X_and_Y = np.load('./hyperplane-estimation.npy')
X1 = X_and_Y[:, 0]    # Shape: (900,)
X2 = X_and_Y[:, 1]    # Shape: (900,)
Y  = X_and_Y[:, 2]    # Shape: (900,)
print(X1.shape, X2.shape, Y.shape)

### Original Data

In [None]:
# Visualization of the original datapoints (nothing to add to this cell).

def vis(w0, w1, w2):
    draw_plane = (w0 is not None) and (w1 is not None) and (w2 is not None)
    if draw_plane:
        num = 30
        X_plane_range = np.linspace(0,10,num)
        X_plane_range = np.linspace(0,10,num)
        X1_plane, X2_plane = np.meshgrid(X_plane_range, X_plane_range)
        Y_plane = w0 + w1 * X1_plane + w2 * X2_plane

    fig = plt.figure(figsize = (7, 7))
    ax = Axes3D(fig, elev = 20, azim = 170)
    ax.scatter(X1, X2, Y)
    if draw_plane:
        ax.scatter(X1_plane, X2_plane, Y_plane)
    ax.set_xlabel('$x_1$')
    ax.set_ylabel('$x_2$')
    ax.set_zlabel('$y$')
    plt.show()
    
vis(None, None, None)

### Hyperplane Estimation Using the Closed Form Solution

Assume data points are represented as matrices $X$ and $Y$, please use the closed form solution to calculate the parameters $W$.

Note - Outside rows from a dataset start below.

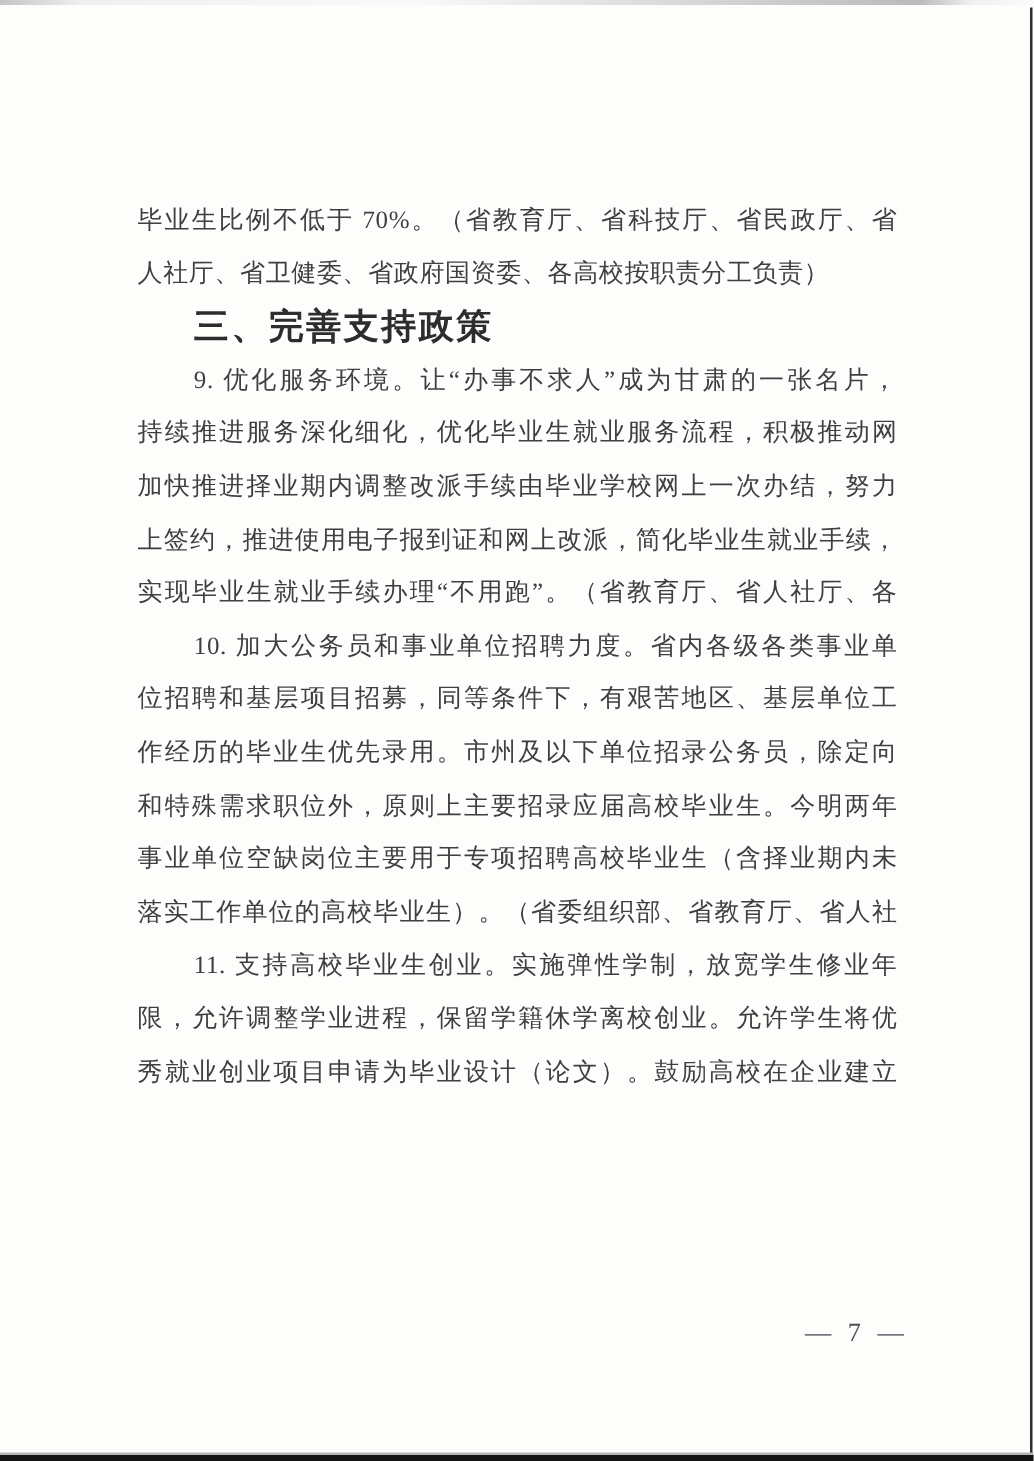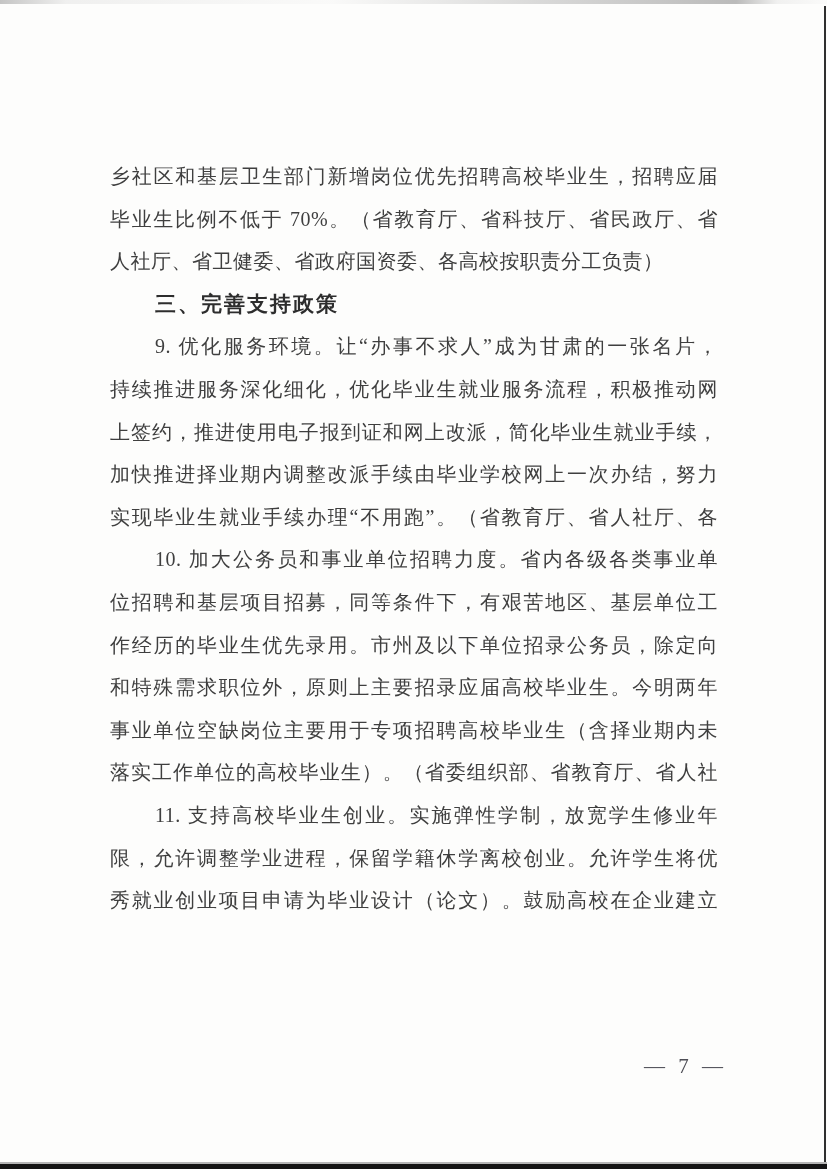"乡社区和基层卫生部门新增岗位优先招聘高校毕业生，招聘应届" div.line { html: <div>乡社区和基层卫生部门新增岗位优先招聘高校毕业生，招聘应届</div> -> none }
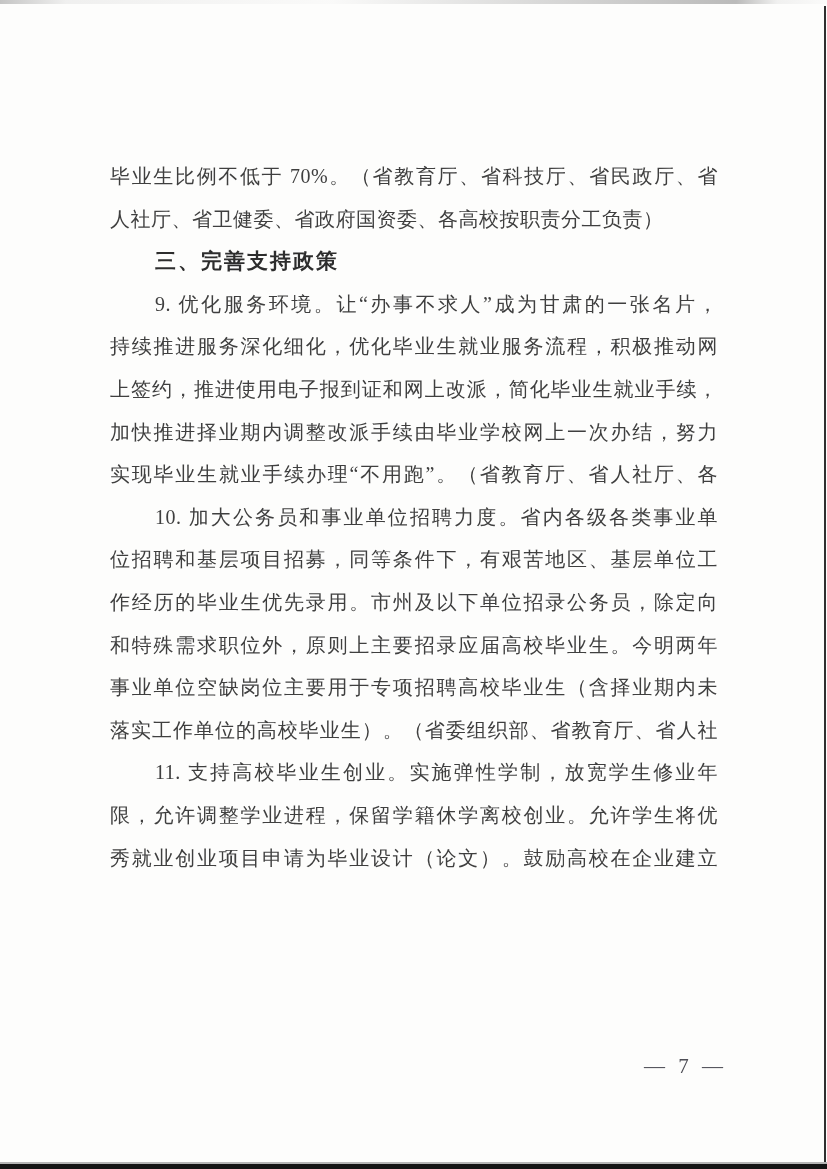"三、完善支持政策" .heading { font-size: 21px -> 28px }
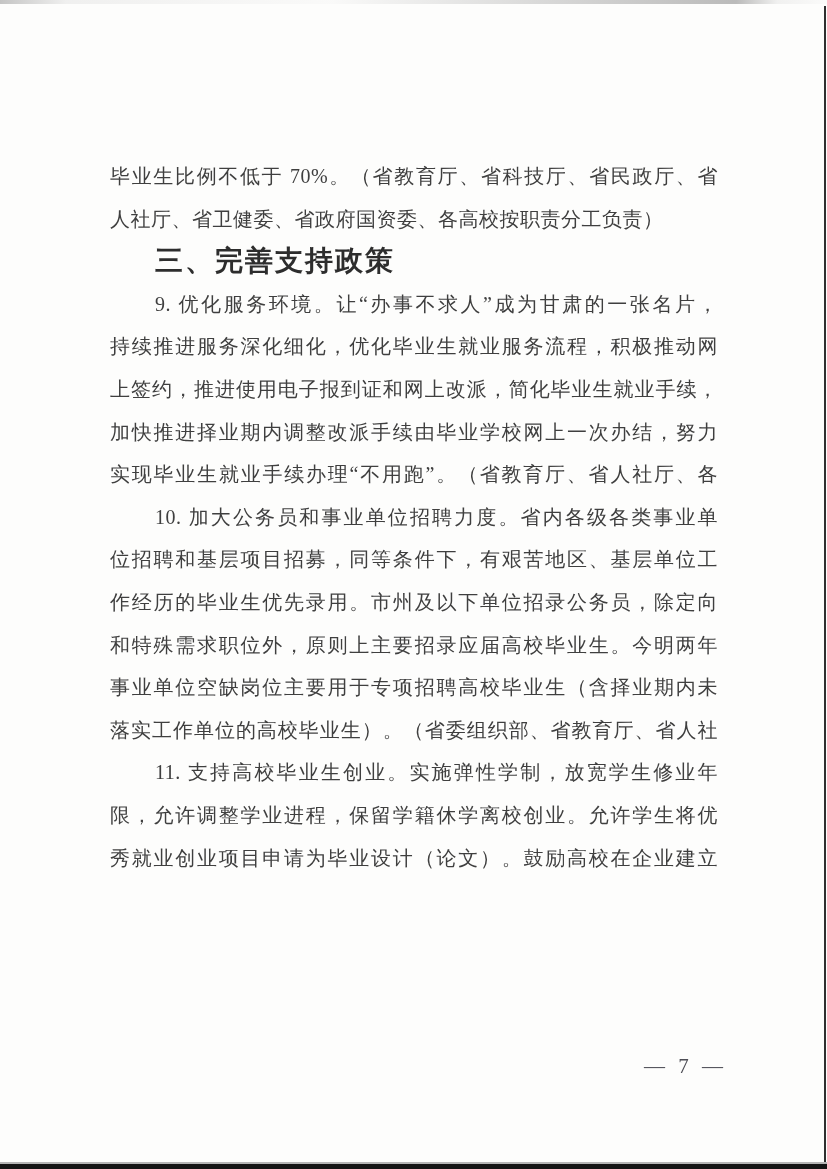"上签约，推进使用电子报到证和网上改派，简化毕业生就业手续，" div.line { order: before "加快推进择业期内调整改派手续由毕业学校网上一次办结，努力" -> after "加快推进择业期内调整改派手续由毕业学校网上一次办结，努力" }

**Hint**: You may refer to HW3 Q4.

In [None]:
# Estimating W, which defines the hyperplane (you need to add code to this cell as indicated below).
# y = w0 + w1*x1 + w2*x2

X = np.matrix(np.hstack((np.ones((len(X1),1)),
                         X1.reshape(-1,1),
                         X2.reshape(-1,1))))  # X contains 1, X1 and X2.
Y = Y
# Compute W using the closed form solution.
W = ####### Write your code here #######  Hint: In the form of X and Y.

w0, w1, w2 = np.array(W).reshape(-1)
print('y = {:.2f} + {:.2f}*x1 + {:.2f}*x2'.format(w0, w1, w2))

In [None]:
# Visualization of the original datapoints and estimated plane (nothing to add to this cell).

vis(w0, w1, w2)

### Hyperplane Estimation Using Gradient Descent

In this problem, we would like to use the gradient descent to calculate the parameters $W$ for the hyperplane.
If we have an error function (a.k.a objective function or loss function), then a typical gradient descent algorithm contains the following steps:

**Step 1**. Initialize the parameters W.

for i = 1 to #iterations:

- **Step 2**. Compute the gradient $\nabla \mathcal{L}(W) = \frac{\partial \mathcal{L}(W)}{\partial W}$.

- **Step 3**. Update the parameters $W \leftarrow \mathcal{L}(W) = W - \eta \frac{\partial \mathcal{L}(W)}{\partial W}$ where $\eta$ is the learning rate.

In [None]:
# Gradient of L(W) with respect to W (you need to add code to this cell as indicated below).

def grad_L_W(X, Y, W):
    return ####### Write your code here ####### Hint: implement Step 2 above!

In [None]:
# Estimating W, which defines the hyperplane (you need to add code to this cell as indicated below).
# y = w0 + w1*x1 + w2*x2

# Some settings.
Y = Y.reshape(-1, 1)
print(X.shape, Y.shape, W.shape)
iterations    = 20000
learning_rate = 0.000001

# Gradient descent algorithm.
# Step 1. Initialize the parameters W.
W = np.matrix(np.zeros((3,1)))

for i in range(iterations):
    # Step 2. Calculate the gradient of L(W) w.r.t. W. 
    grad = grad_L_W(X, Y, W)
    
    # Step 3. Update parameters W.
    W = ####### Write your code here #######  Hint: Use grad, W, learning_rate to implement Step 3 above.
    
w0, w1, w2 = np.array(W).reshape(-1)
print('y = {:.2f} + {:.2f}*x1 + {:.2f}*x2'.format(w0, w1, w2))

In [None]:
# of the original datapoints and estimated plane (nothing to add to this cell).

vis(w0, w1, w2)